I am using this DateTimeFormatter:
DateTimeFormatter.ofPattern("ddMMYY")
I want to parse the string 150790
and I got this error:
Unable to obtain LocalDate from TemporalAccessor: {DayOfMonth=15, MonthOfYear=7, WeekBasedYear[WeekFields[MONDAY,4]]=2090},ISO of type java.time.format.Parsed
Obviously, I want to get the following TemporalAccessor
:
{DayOfMonth=15, MonthOfYear=7, WeekBasedYear=1990}
Do you know why I got the year 2090 instead of 1990?
Thanks for your help
Since this question is really about new java.time
-package and NOT SimpleDateFormat
I will cite following relevant section:
Year: The count of letters determines the minimum field width below which padding is used. If the count of letters is two, then a reduced two digit form is used. For printing, this outputs the rightmost two digits. For parsing, this will parse using the base value of 2000, resulting in a year within the range 2000 to 2099 inclusive.
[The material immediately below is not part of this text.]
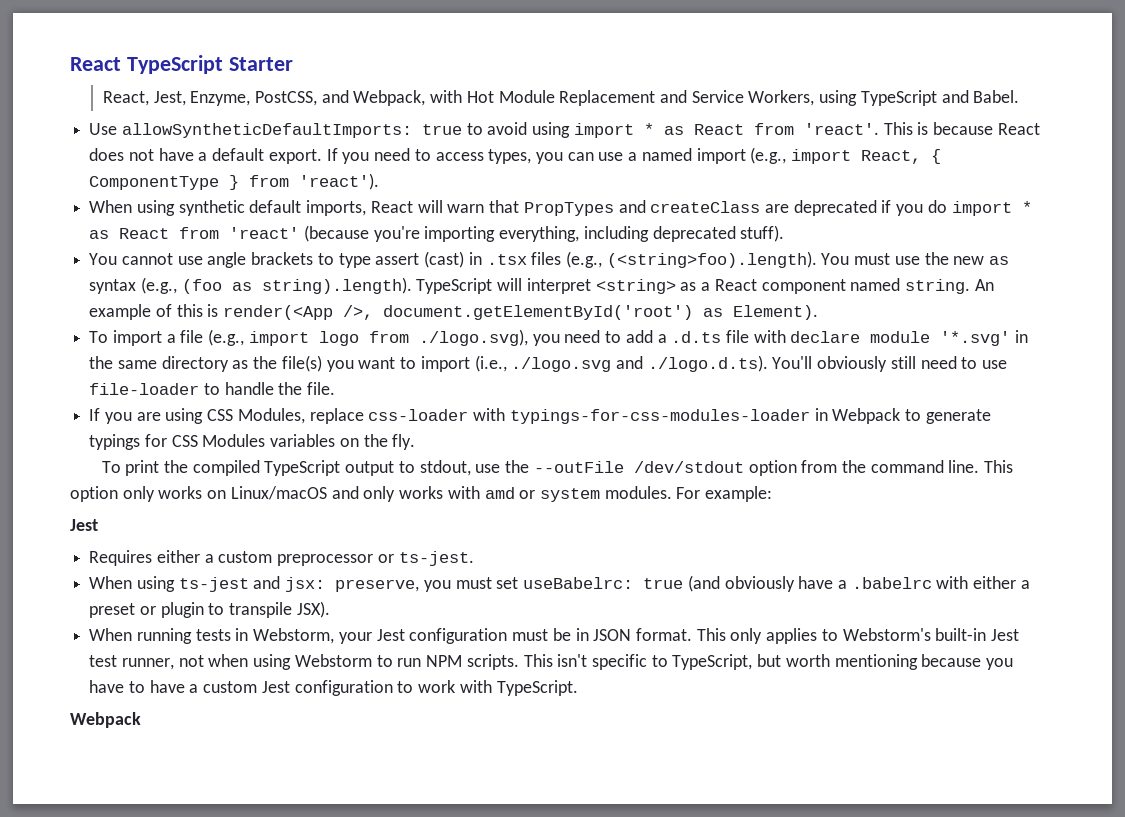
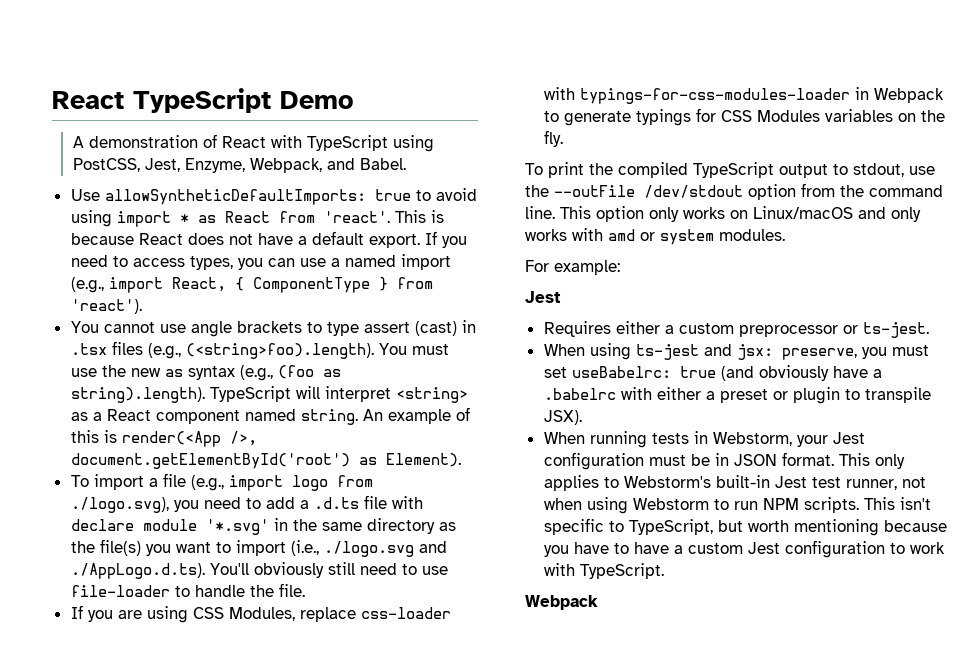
[228,57,293,71] [102,90,937,106] Starter // React, Jest, Enzyme, PostCSS, and Webpack, with Hot Module Replacement and Service Workers, using TypeScript -> [280,91,353,109] [72,134,434,152] [72,158,322,173] Demo // A demonstration of React with TypeScript using PostCSS, Jest, Enzyme, Webpack,
[89,200,1032,216] [89,225,785,242] // When using synthetic default imports, React will warn that PropTypes and createClass are deprecated if you do import * as React from 'react' (because you're importing everything, including deprecated stuff). -> (142, 306) none
[647,355,768,372] ./logo.d.ts). -> [70,563,205,579] ./AppLogo.d.ts).
(672, 492) none -> (785, 235) //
We see that Java-8 uses the range 2000-2099 per default, not like SimpleDateFormat
the range -80 years until +20 years relative to today.
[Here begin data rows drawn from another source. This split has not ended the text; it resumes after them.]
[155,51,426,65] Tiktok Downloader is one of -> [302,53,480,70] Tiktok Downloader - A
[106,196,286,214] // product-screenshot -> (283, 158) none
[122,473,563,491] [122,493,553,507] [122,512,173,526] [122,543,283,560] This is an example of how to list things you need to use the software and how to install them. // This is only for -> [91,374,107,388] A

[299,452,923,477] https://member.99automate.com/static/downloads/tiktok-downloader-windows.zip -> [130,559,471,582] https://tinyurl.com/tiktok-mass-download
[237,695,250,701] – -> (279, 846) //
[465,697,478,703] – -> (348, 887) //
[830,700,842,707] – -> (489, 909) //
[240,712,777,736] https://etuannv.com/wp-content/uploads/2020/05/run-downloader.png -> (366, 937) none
If you want to configure it then you have to use appendValueReduced(). This is designed in an inconvenient way, but possible, see here:
String s = "150790";
// old code with base range 2000-2099
DateTimeFormatter dtf1 =
new DateTimeFormatterBuilder().appendPattern("ddMMyy").toFormatter();
System.out.println(dtf1.parse(s)); // 2090-07-15
// improved code with base range 1935-2034
DateTimeFormatter dtf2 =
new DateTimeFormatterBuilder().appendPattern("ddMM")
.appendValueReduced(
ChronoField.YEAR, 2, 2, Year.now().getValue() - 80
).toFormatter();
System.out.println(dtf2.parse(s)); // 1990-07-15
By the way, if you really want week-based years then you have to use Y instead of y or the appropriate field IsoFields.WEEK_BASED_YEAR
. Regarding the fact that you don't have any other week-related fields I would assume the normal calendar year, not the week-based one.